The Pea River is navigable by boat to Elba, and beyond, although at low water the most common powerboats are 14 to 16 feet, and powered by outboards.

==Etymology==
The Pea River gets its name from its pea green color. Indeed, the Muscogee name for the Pea River is Talakhatchee, which means "pea green stream".

==Aquatic life==
Bass, bream, shellcrackers, mullet, and catfish are caught in the river. Mullet make the trip up from the Gulf of Mexico to feed on the moss that grows on the "rock" walls of the river (actually more of a clay-like substance, probably blue-marl clay, referred to sometimes as soapstone, because it is so slippery when wet) periodically, and a large number are caught from time to time.
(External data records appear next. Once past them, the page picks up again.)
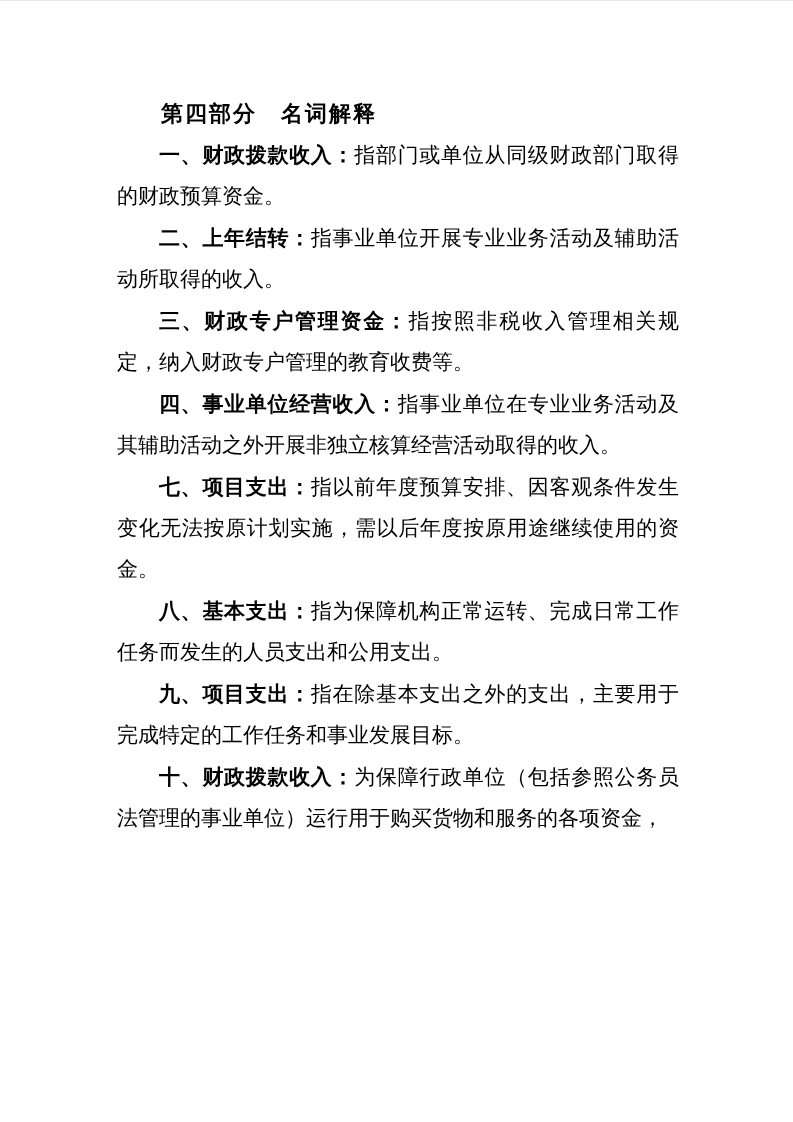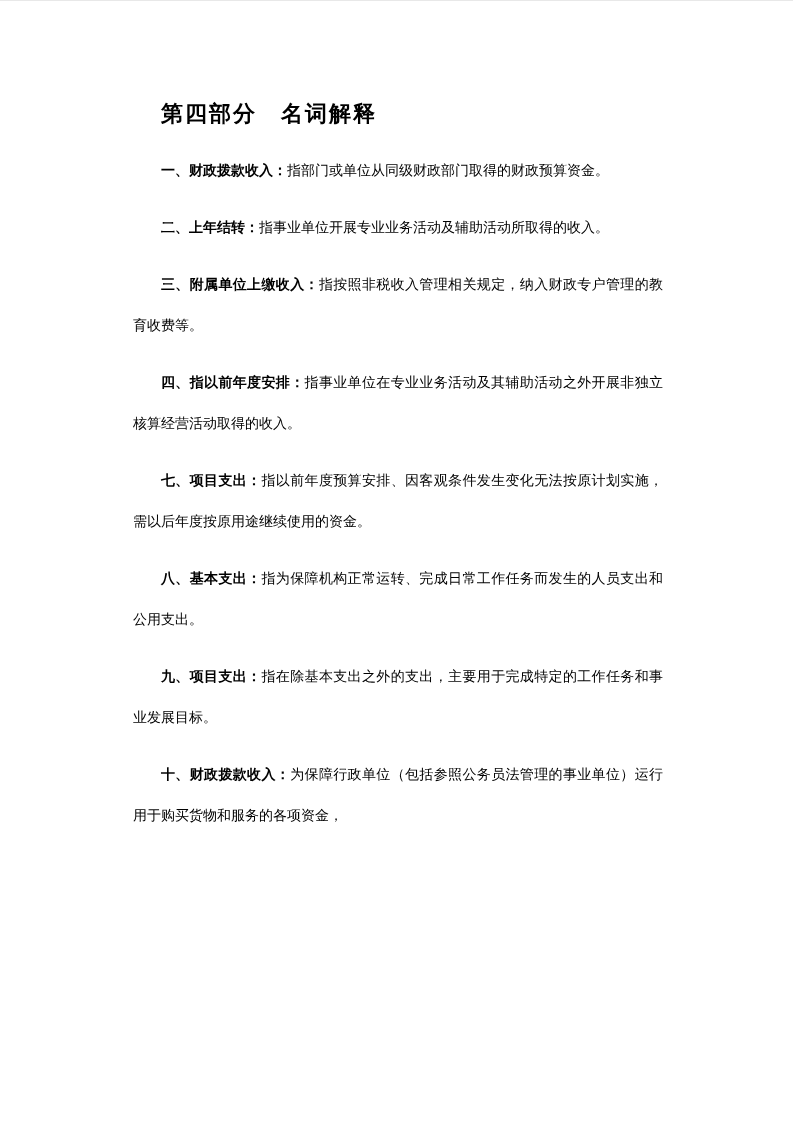--- a/index.html
+++ b/index.html
@@ -35,9 +35,9 @@
     white-space: pre;
   }
   .term {
-    margin: 16px;
+    margin: 0;
     font-family: "Liberation Serif", "DejaVu Serif", serif;
-    font-size: 14px;
+    font-size: 21px;
     line-height: 41px;
     text-align: justify;
     text-justify: inter-character;

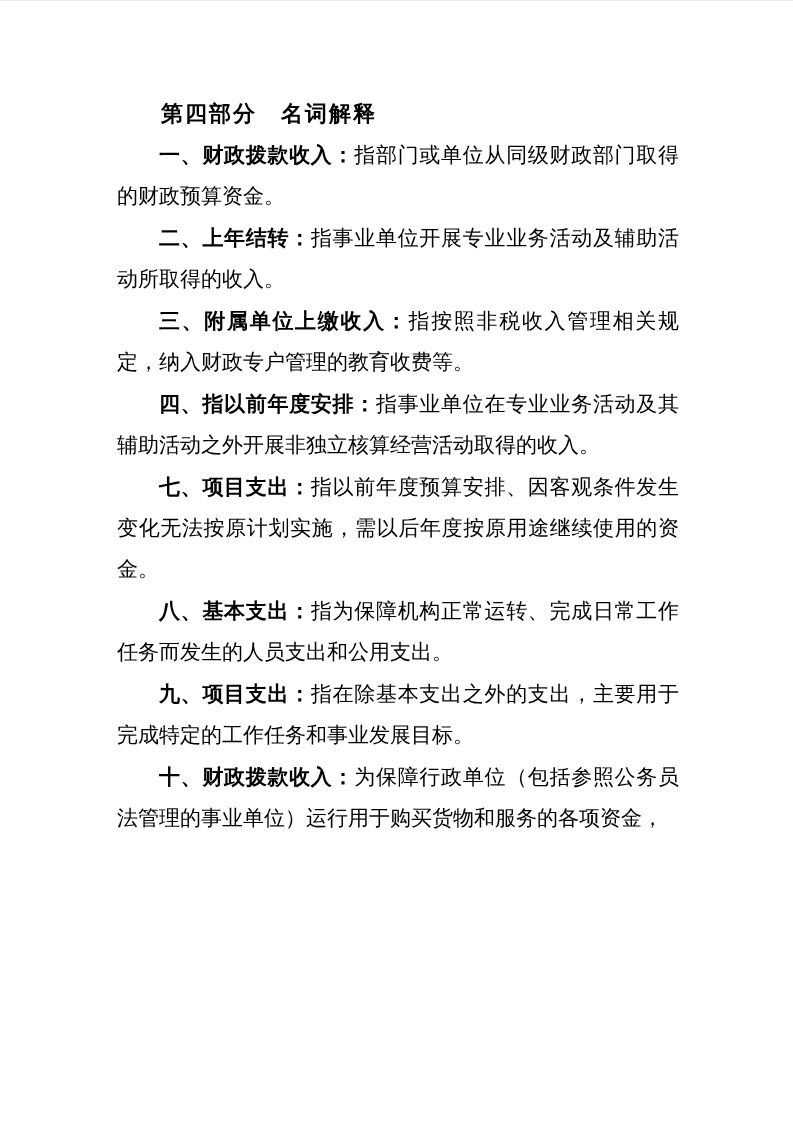--- a/index.html
+++ b/index.html
@@ -61,7 +61,7 @@
 
     <p class="term"><span class="lead">二、上年结转：</span><span class="body">指事业单位开展专业业务活动及辅助活动所取得的收入。</span></p>
 
-    <p class="term"><span class="lead">三、附属单位上缴收入：</span><span class="body">指按照非税收入管理相关规定，纳入财政专户管理的教育收费等。</span></p>
+    <p class="term"><span class="lead">三、财政专户管理资金：</span><span class="body">指按照非税收入管理相关规定，纳入财政专户管理的教育收费等。</span></p>
 
     <p class="term"><span class="lead">四、指以前年度安排：</span><span class="body">指事业单位在专业业务活动及其辅助活动之外开展非独立核算经营活动取得的收入。</span></p>
 

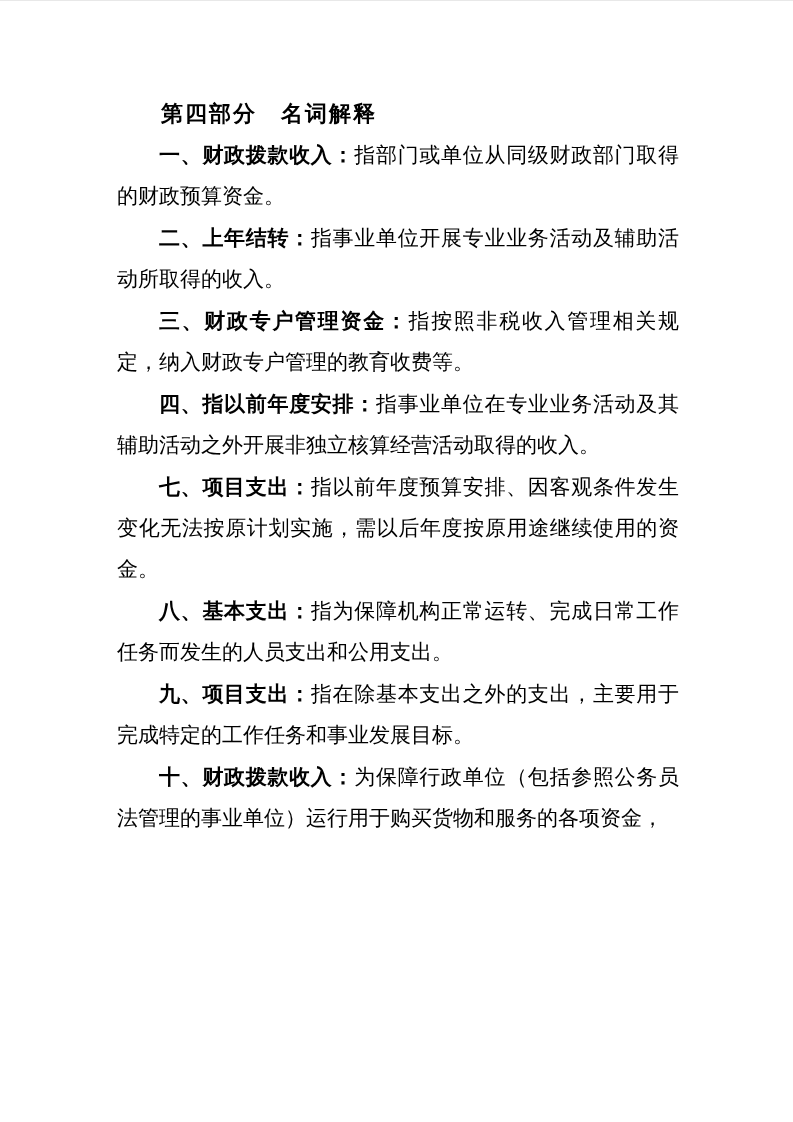--- a/index.html
+++ b/index.html
@@ -63,7 +63,7 @@
 
     <p class="term"><span class="lead">三、财政专户管理资金：</span><span class="body">指按照非税收入管理相关规定，纳入财政专户管理的教育收费等。</span></p>
 
-    <p class="term"><span class="lead">四、指以前年度安排：</span><span class="body">指事业单位在专业业务活动及其辅助活动之外开展非独立核算经营活动取得的收入。</span></p>
+    <p class="term"><span class="lead">四、事业单位经营收入：</span><span class="body">指事业单位在专业业务活动及其辅助活动之外开展非独立核算经营活动取得的收入。</span></p>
Bass are more of a challenge.

Historically, the river has been home to gulf sturgeon, who were fished commercially in the early 1900s. Since they have been protected, the sturgeon are making a comeback, and sturgeon as long as six feet long have been seen jumping near the junction in Geneva. Dr. Dewayne Fox did research for his Ph.D. in the Choctawhatchee and Pea Rivers by radio-tagging sturgeon in the Gulf of Mexico and tracking them up the Choctawhatchee and Pea Rivers upstream of Geneva. He was able to collect samples of eggs to prove they were breeding in the Pea and Choctawhatchee rivers.

Suckers are another fish that travel upstream as the weather changes. About the time that the sap begins to flow in the early spring, suckers will seek small tributaries in which to spawn. Fishermen set out gill nets to catch these fish, which are difficult to catch with hook and line. Shad are common in the river, but, since they eat moss, are seldom caught.

The last Saturday in April is set aside by the city of Geneva to celebrate the history of the history of the Choctawhatchee and Pea rivers.